▸ **Exercise requirements**: Within the records below, find each line with the word "width" and copy it out.

------ Records shown

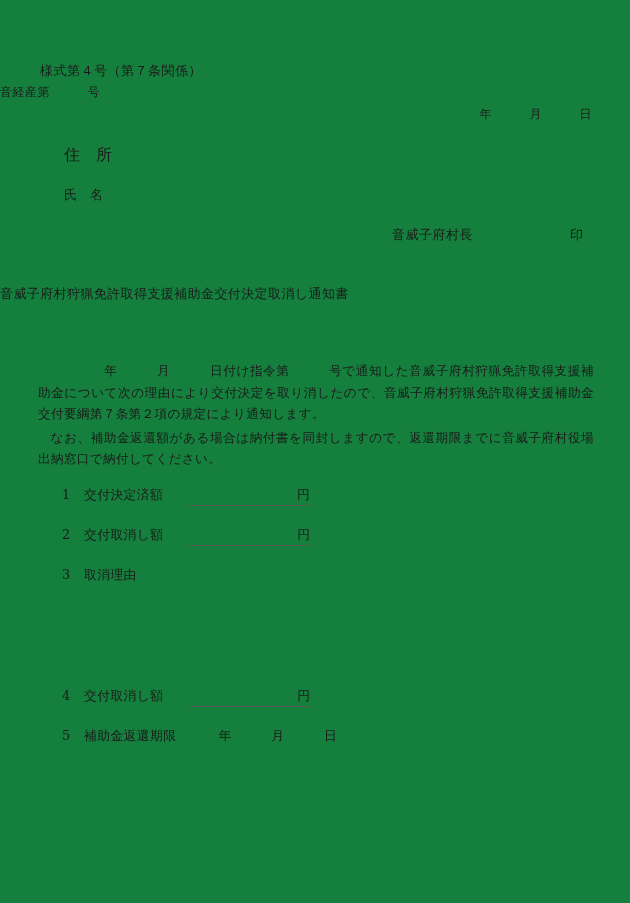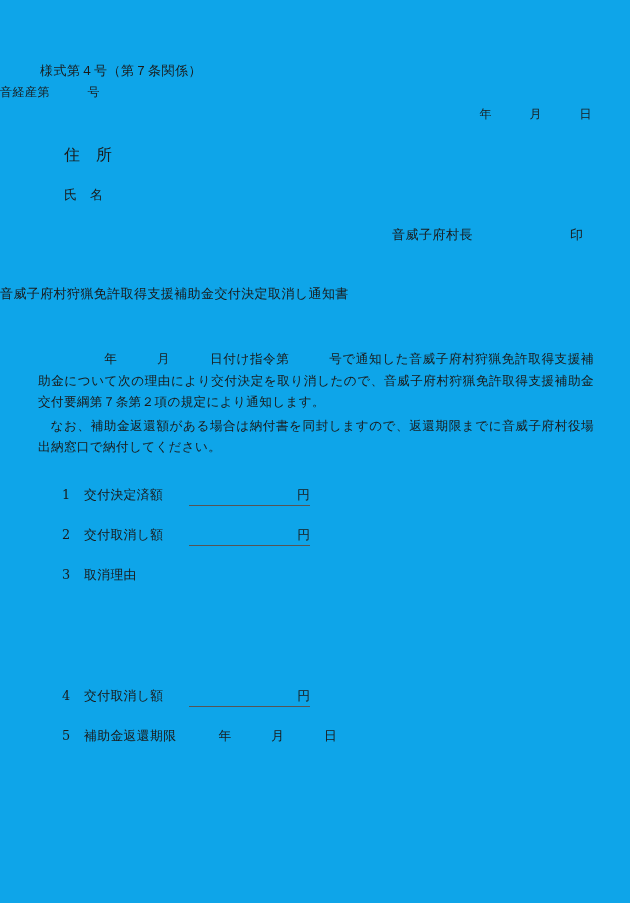--- a/index.html
+++ b/index.html
@@ -9,21 +9,21 @@
     background: #ffffff;
   }
   body {
     font-family: "DejaVu Serif", "Liberation Serif", serif;
     color: #1a1a1a;
   }
   .page {
     position: relative;
     width: 630px;
     height: 903px;
-    background: #0ea5e9;
+    background: #15803d;
     overflow: hidden;
   }
   .abs { position: absolute; white-space: pre; }
 
   
   .form-no {
     left: 40px;
     top: 62px;
     font-size: 13px;
     letter-spacing: 0.5px;
@@ -84,21 +84,21 @@
     top: 285px;
     width: 622px;
     text-align: left;
     font-size: 13px;
     letter-spacing: 0.4px;
   }
 
   
   .body-block {
     left: 38px;
-    top: 348px;
+    top: 360px;
     width: 556px;
     font-size: 12.6px;
     line-height: 21.5px;
     white-space: normal;
     text-align: justify;
     text-justify: inter-character;
     letter-spacing: 0.35px;
   }
   .body-block p { margin: 0; }
   .body-p1 { text-indent: 0; }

------------

▸ **Output of the exercise**:
     width: 630px;
     width: 622px;
     width: 556px;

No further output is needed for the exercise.